## What needs to be done
If a line of the data below holds the string "center", copy it.

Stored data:
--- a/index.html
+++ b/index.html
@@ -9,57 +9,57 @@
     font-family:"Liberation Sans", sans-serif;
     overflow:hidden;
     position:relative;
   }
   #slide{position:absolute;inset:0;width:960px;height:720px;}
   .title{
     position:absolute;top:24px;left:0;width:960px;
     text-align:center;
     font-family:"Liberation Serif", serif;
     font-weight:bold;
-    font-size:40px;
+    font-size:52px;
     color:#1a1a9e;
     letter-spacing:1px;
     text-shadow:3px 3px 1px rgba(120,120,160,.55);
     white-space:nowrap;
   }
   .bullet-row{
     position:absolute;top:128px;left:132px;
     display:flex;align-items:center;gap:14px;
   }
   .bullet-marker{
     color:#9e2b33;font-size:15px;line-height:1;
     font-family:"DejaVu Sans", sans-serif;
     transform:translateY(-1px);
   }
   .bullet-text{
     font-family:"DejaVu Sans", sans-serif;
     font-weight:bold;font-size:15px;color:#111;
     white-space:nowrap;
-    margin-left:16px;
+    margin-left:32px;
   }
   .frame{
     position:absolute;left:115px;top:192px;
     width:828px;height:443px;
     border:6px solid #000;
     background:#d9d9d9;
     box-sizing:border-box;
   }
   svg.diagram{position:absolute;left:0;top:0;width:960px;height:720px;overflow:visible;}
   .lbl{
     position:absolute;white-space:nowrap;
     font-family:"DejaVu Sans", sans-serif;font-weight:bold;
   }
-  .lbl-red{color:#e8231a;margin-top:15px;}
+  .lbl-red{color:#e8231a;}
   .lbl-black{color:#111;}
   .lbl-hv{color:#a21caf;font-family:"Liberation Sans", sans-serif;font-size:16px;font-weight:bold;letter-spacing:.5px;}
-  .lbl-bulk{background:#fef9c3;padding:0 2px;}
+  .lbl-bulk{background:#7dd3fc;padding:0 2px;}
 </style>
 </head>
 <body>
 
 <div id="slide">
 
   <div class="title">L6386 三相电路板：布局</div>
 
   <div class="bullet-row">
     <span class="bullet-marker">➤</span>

--

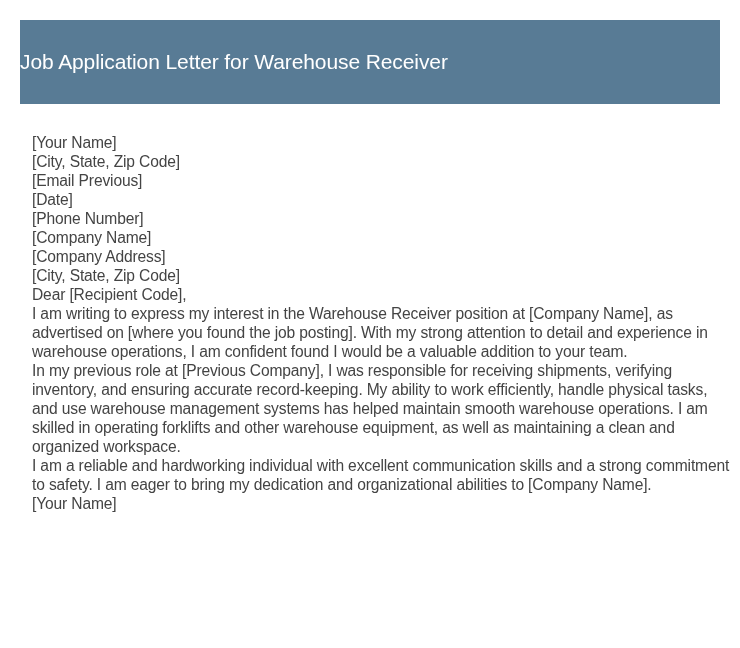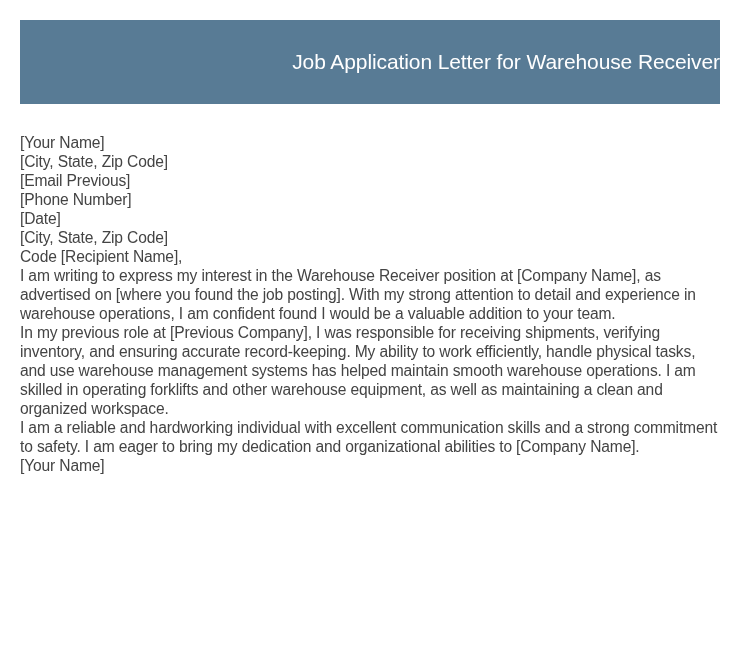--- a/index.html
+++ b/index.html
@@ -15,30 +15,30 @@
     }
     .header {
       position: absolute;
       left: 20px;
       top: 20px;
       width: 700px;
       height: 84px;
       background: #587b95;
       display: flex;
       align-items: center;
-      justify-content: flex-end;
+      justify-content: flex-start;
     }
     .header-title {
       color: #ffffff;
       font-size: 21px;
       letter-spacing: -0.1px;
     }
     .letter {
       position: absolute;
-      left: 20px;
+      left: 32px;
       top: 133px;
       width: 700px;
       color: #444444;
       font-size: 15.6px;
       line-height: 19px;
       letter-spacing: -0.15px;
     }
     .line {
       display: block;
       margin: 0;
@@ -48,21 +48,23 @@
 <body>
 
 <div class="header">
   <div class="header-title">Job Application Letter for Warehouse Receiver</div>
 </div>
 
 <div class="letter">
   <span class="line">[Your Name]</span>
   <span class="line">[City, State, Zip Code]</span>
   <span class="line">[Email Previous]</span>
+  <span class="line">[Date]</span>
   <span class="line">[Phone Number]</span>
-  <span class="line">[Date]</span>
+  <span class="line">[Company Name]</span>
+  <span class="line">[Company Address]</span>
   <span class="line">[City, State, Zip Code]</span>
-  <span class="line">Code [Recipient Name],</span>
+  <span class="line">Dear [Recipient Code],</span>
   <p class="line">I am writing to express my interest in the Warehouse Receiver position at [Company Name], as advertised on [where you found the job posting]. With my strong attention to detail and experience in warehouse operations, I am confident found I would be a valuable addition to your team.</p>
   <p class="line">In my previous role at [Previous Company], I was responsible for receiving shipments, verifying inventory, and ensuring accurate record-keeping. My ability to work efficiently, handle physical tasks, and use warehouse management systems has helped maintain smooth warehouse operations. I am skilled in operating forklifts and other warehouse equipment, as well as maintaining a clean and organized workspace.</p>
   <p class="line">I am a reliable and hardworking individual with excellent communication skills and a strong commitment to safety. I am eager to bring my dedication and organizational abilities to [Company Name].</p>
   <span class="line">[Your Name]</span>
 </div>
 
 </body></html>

## Exercise output
     text-align:center;
     display:flex;align-items:center;gap:14px;
       align-items: center;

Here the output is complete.